Midway through the first period, a New York line change resulted in an easy entry for Tampa Bay. Ryan McDonagh started the breakout by passing across the ice to Erik Cernak in the defensive zone. With no one to pressure Cernak, he took a stride and hit Blake Coleman on the fly as he approached the New York blue line.
Coleman’s shot from the left circle was steered aside by Varlamov, but Coleman boxed out defenseman Noah Dobson, retrieved the puck and threw a blind, backhand pass through the crease. The puck deflected off the skate of Islanders defenseman Nick Leddy to Gourde, who banged it into the open net.
Credit Coleman’s persistence and Gourde’s opportunism in the offensive zone. But everything started at the other end of the ice.
Cernak likely thought he was bringing calm to a chaotic situation, but all he did was create more confusion.
With Tampa Bay leading 1-0 and just over three minutes remaining in the second period, New York defenseman Ryan Pulock shot the puck into the Lightning zone.
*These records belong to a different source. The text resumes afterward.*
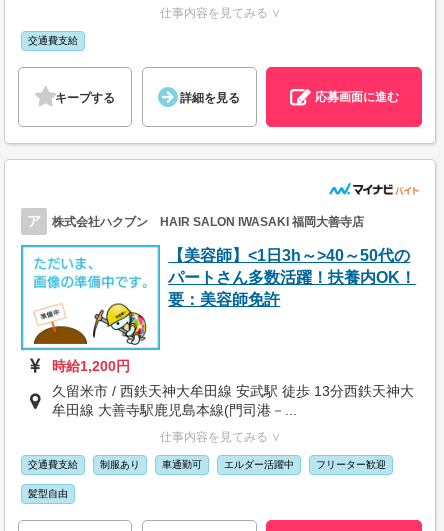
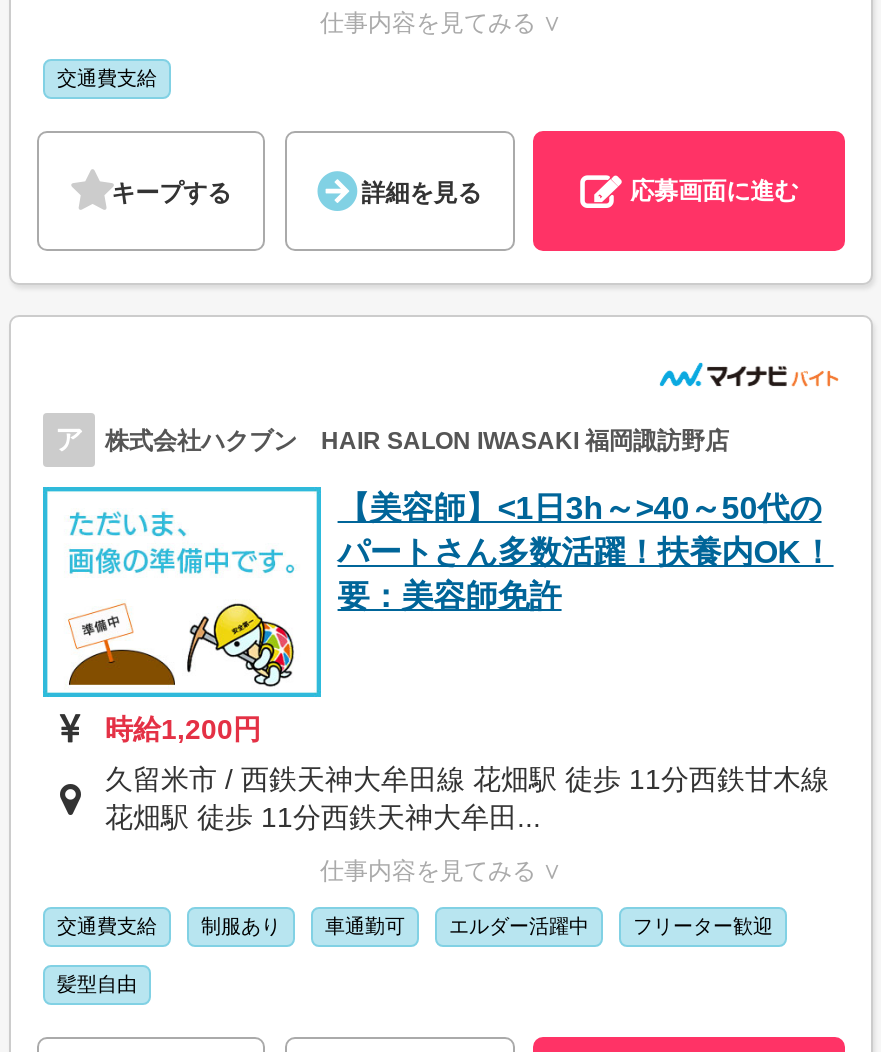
- 株式会社ハクブン HAIR SALON IWASAKI 福岡大善寺店
+ 株式会社ハクブン HAIR SALON IWASAKI 福岡諏訪野店

- 久留米市 / 西鉄天神大牟田線 安武駅 徒歩 13分西鉄天神大
- 牟田線 大善寺駅鹿児島本線(門司港－...
+ 久留米市 / 西鉄天神大牟田線 花畑駅 徒歩 11分西鉄甘木線
+ 花畑駅 徒歩 11分西鉄天神大牟田...
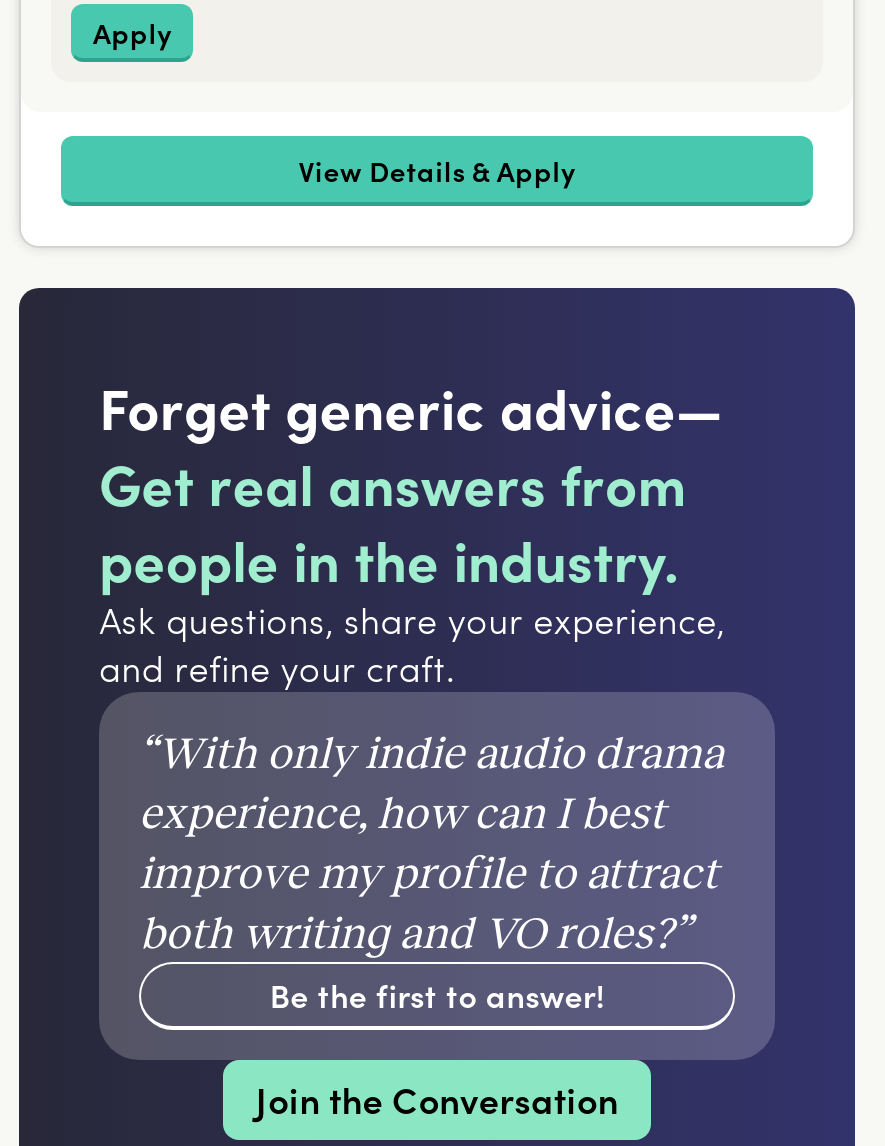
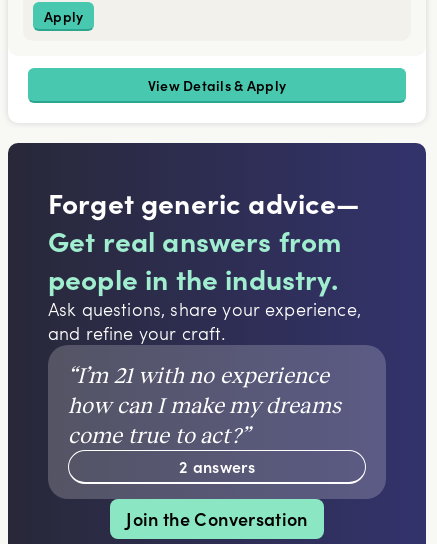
- “With only indie audio drama
- experience, how can I best
- improve my profile to attract
- both writing and VO roles?”
- Be the first to answer!
+ “I’m 21 with no experience
+ how can I make my dreams
+ come true to act?”
+ 2 answers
The puck took a crazy carom off the boards and hit the back of the net.
Cizikas collected the puck and put it in front, where Matt Martin shot from the left circle. With Cal Clutterbuck battling in front, Cernak tried to push the puck back to Vasilevskiy, but it wound up going off Clutterbuck’s skate into the net instead.
A better choice would have been to knock the puck into the corner. Anywhere but toward his own net.
Protecting the lead
The Islanders pulled Varlamov in favor of an extra attacker with just under two minutes remaining, and the Lightning put on a clinic on how to protect a lead.
Mathew Barzal fanned on a shot from the left circle, and McDonagh stripped him of the puck. Hedman then cleared the puck out of the zone.
Goodrow created a turnover in the neutral zone. Alex Killorn pounced on a loose puck and sent it back down the ice. After another clear, McDonagh picked off a pass at center ice in the closing seconds.
Despite a 6-on-5 advantage, the Islanders did not manage a single shot on goal.
You can’t do it any better than that.